The walking tour never actually transpired—many of the historic buildings in the district were torn down, and those still standing are now used as family homes—but the research points to a well-defined central area where illegal liquor flowed, johns brawled, and local police tangled with working women whom Phillips describes as “resilient, clever, and forces to be reckoned with.”
“I looked closer at the Sanborn map, at the keys,” Phillips says, “and they actually labeled [the buildings] ‘FB—female brothel.’ So they [the police] knew, they knew, there was no denying what was going on.”

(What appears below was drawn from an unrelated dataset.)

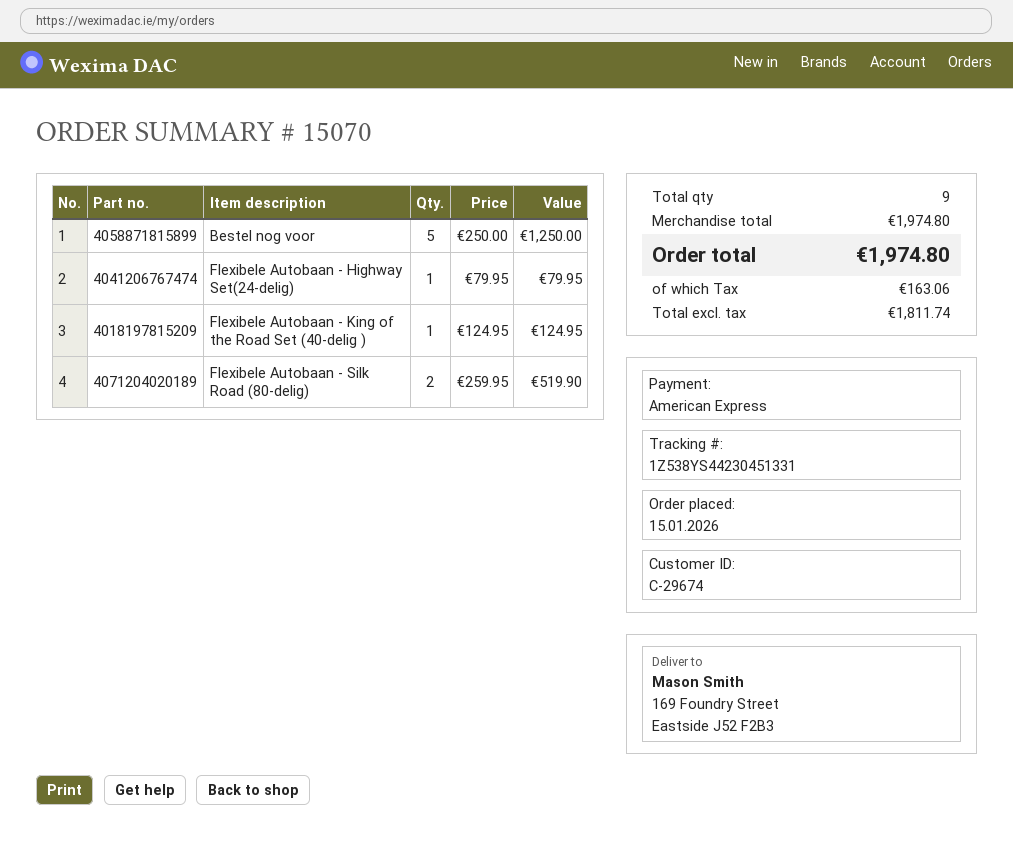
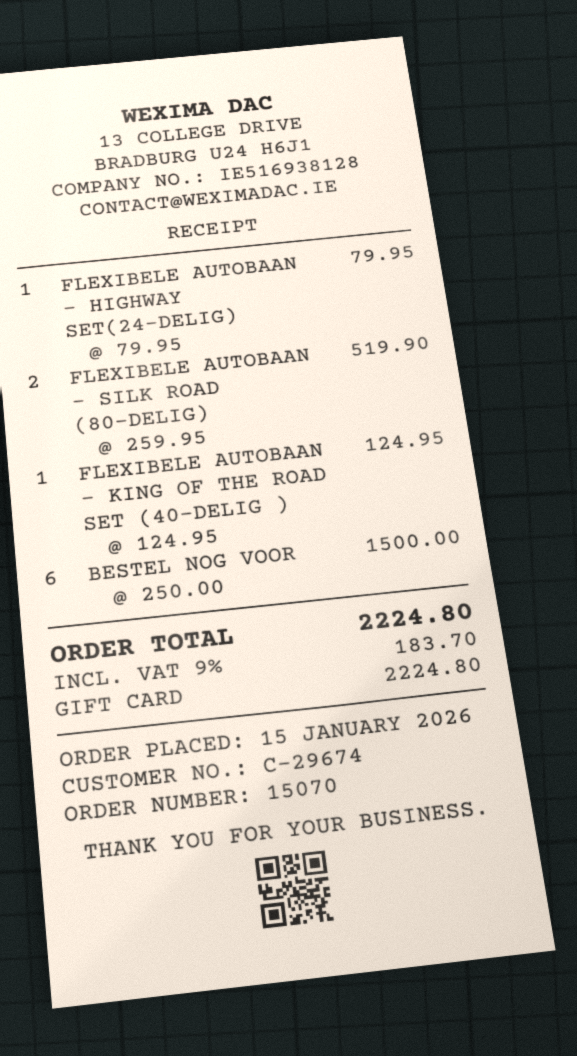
payment method: American Express -> gift card
Bestel nog voor: 5 x 250.00 = 1250.00 -> 6 x 250.00 = 1500.00
tax: 163.06 -> 183.70
total: 1974.80 -> 2224.80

The brothels in the district were numerous, and Phillips found the names of dozens of women who either ran or worked in them, ostensibly as laundresses, seamstresses, or dressmakers. But it wasn’t easy—despite some lengthy rap sheets still in existence, women operating in the city’s criminal underworld changed their names often, moved around, or married into what was considered respectability.
One of Raleigh’s most famous madams was Bertha Brown, who lived in a home at 536 East Davie Street. Brown was known to police for selling liquor, getting into public affrays, and keeping a house of ill repute, Phillips says, especially following the state legislature’s enactment of the Watts Act in 1903 and the Ward Law in 1905 that largely prohibited the manufacturing and sale of liquor.

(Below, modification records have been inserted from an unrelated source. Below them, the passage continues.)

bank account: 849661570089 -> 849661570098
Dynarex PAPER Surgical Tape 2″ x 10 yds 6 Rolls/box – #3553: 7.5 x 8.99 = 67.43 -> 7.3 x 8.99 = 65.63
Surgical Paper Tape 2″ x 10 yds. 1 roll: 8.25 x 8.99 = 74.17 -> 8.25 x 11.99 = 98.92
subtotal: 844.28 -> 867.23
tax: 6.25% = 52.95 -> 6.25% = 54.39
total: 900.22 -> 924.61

Brown’s house served as a “blind tiger,” or an illegal bar, but also a brothel. In December 1905, Brown had been run out of East Durham for proffering sex work.

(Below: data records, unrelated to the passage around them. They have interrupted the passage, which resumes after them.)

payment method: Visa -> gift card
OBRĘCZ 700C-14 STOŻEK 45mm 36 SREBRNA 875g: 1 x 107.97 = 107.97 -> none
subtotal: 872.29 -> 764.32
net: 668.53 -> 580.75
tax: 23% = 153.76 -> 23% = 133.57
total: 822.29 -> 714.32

“Durham should now breathe easier” with Brown banished from town, the Durham Sun declared at the time.
Within the next year, Brown was shot, nearly fatally, and in April 1907, her house partially burned down (she was also arrested two days in a row that year for selling whiskey out of her home).
But none of that deterred Brown, and on that fateful November evening in 1908, Dr. Elbert Smith paid a visit to her home—his last known sighting before his murder via a chloroform rag to the face in a botched robbery.
Another famous madam, Louise Price of 534 East Davie Street, is likely Raleigh’s most notorious. At her peak, Price owned 125 houses and controlled a total of 215. She first appears in records in 1916 for illegally possessing too much beer, Phillips says, and would go on to rack up charges related to sex work for decades to come, even winning a pardon from North Carolina governor Thomas Bickett on the hope that she would leave town (she didn’t, and served jail time instead, likely figuring there was too much money to be chased in the Raleigh sex trade).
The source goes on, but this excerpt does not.